Le rôle de l’alimentation dans les troubles psychiatriques – par des mécanismes divers – est de plus en plus documenté. Quels sont les aliments et les supplémentations qui ont fait leurs preuves et que recommander aux patients en pratique ? Le point avec le Dr Guillaume Fond, psychiatre à l’AP-HM.

L’effet de l’alimentation sur le fonctionnement du cerveau et la survenue des pathologies psychiatriques est de mieux en mieux connu et étayé par les études. Toutefois des recommandations alimentaires précises ne figurent pas encore dans les recommandations françaises sur la prise en charge de la dépression (2019) – qui soulignent en revanche la place primordiale d’autres interventions hygiénodiététiques comme l’activité physique. Que sait-on aujourd’hui et comment appliquer ces connaissances en pratique quotidienne ?

Quelles sont les données ?

L’axe intestin-cerveau a fait l’objet de nombreux travaux ces dernières années, suggérant que des perturbations au niveau intestinal augmentent le risque de dépression, selon des mécanismes complexes et nombreux  : modulation des voies impliquées dans l’inflammation, stress oxydatif, microbiote intestinal, métabolisme du tryptophane (précurseur de la sérotonine), influence sur le système immunitaire, etc. Le rôle du microbiote intestinal, par exemple, est pointé dans des études sur des modèles animaux ; chez l’être humain aussi, des études observationnelles ont relevé une composition moins diverse du microbiote des patients ayant des troubles psychiatriques par rapport aux sujets contrôles sains.

Le lien entre l’alimentation et le risque de dépression a été montré dans des études observationnelles : alimentation inflammatoire-occidentale associée à un risque accru de dépression (méta-analyse de 20 études) ; alimentation méditerranéenne associée à une diminution de 33 % du risque de dépression (méta-analyse de 40 études) ; rôle protecteur d’une alimentation « saine » – riche en fruits, légumes, céréales complètes… – même chez les personnes ayant un risque génétique de dépression (étude avec randomisation mendélienne sur la cohorte UK BioBank), entre autres…

Certains nutriments particuliers ont même montré une efficacité contre les symptômes dépressifs en tant que traitement adjuvant, dans des méta-analyses d’essais randomisés : notamment les oméga- 3 sous forme d’EPA (environ 2 g/j), mais aussi le méthylfolate (15 mg/j) ou encore la vitamine D (50 000 UI/semaine).

Que faire en pratique ?

Les règles hygiénodiététiques à prescrire en première ligne dans le traitement de la dépression doivent inclure les recommandations nutritionnelles aussi bien que les conseils d’activité physique. Ainsi, un antidépresseur ne devrait plus être prescrit de façon isolée – d’autant plus que les réponses à ces derniers sont très hétérogènes selon les patients.

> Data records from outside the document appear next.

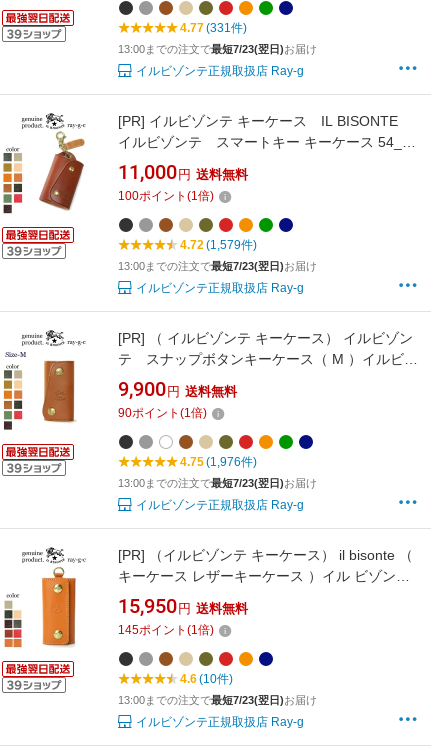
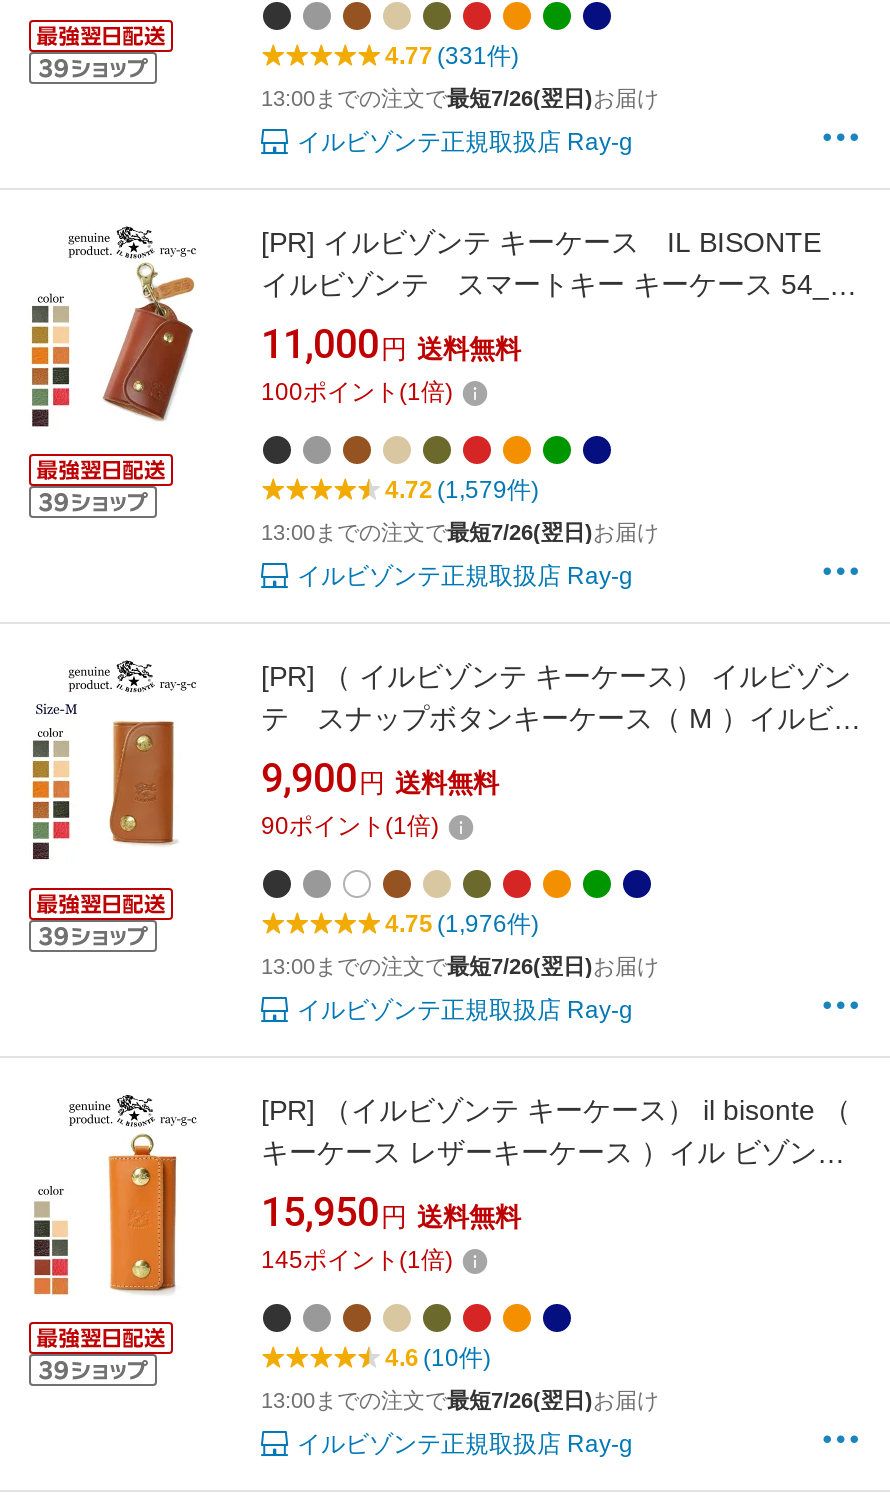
- 13:00までの注文で最短7/23(翌日)お届け
+ 13:00までの注文で最短7/26(翌日)お届け

- 13:00までの注文で最短7/23(翌日)お届け
+ 13:00までの注文で最短7/26(翌日)お届け

- 13:00までの注文で最短7/23(翌日)お届け
+ 13:00までの注文で最短7/26(翌日)お届け

- 13:00までの注文で最短7/23(翌日)お届け
+ 13:00までの注文で最短7/26(翌日)お届け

Le régime méditerranéen – riche en légumes, légumineuses, huiles d’olive, de colza, de lin, un peu de viande et de poisson… – doit être conseillé à ces patients, compte tenu des données de la littérature (efficace en curatif et en prévention), de même que la limitation des aliments pro-inflammatoires tels que sucres rapides et graisses saturées et l’évitement de produits ultratransformés. Les régimes « flexitarien » et DASH (conseillé en cas d’HTA), qui sont similaires à l’alimentation méditerranéenne, sont aussi bénéfiques pour la santé mentale.

Il est certes difficile de motiver un patient ayant une dépression à adopter ces changements comportementaux de façon durable : pour contourner cet obstacle, il est utile d’insister plutôt sur ce qu’on peut « augmenter » (ajout d’aliments sains) plutôt que sur les restrictions, et de célébrer chaque changement et chaque « petit pas ».

Quant aux compléments alimentaires, des recommandations internationales (2022) pointent l’efficacité, en tant que traitement adjuvant – et toujours associées aux changements de mode de vie – de :

  • la supplémentation en acides gras oméga 3 (niveau de preuves : +++) : 1 à 2 grammes/jour d’EPA ou d’EPA-DHA ; particulièrement intéressante car l’alimentation permet difficilement d’atteindre les apports recommandés (250 mg/j de DHA et 250 mg/j d’EPA) puisqu’il faut limiter les poissons gras à 1 fois/semaine ;
  • le zinc (++) : environ 5 - 10 mg/j (attention aux surdosages…)
  • le méthylfolate (++) : 15 mg/j
  • la vitamine D (+) : 1 500 UI/j (pouvant monter jusqu’à 4 000 UI/j) ; intéressant aussi car la grande majorité des personnes en France sont carencées pendant l’hiver ;
  • les probiotiques peuvent être intéressants, mais les souches les plus pertinentes en cas de dépression n’ont pas été bien déterminées.

D’après
Fond G. Hygiénodiététique et psychiatrie. JNMG 10 octobre 2024.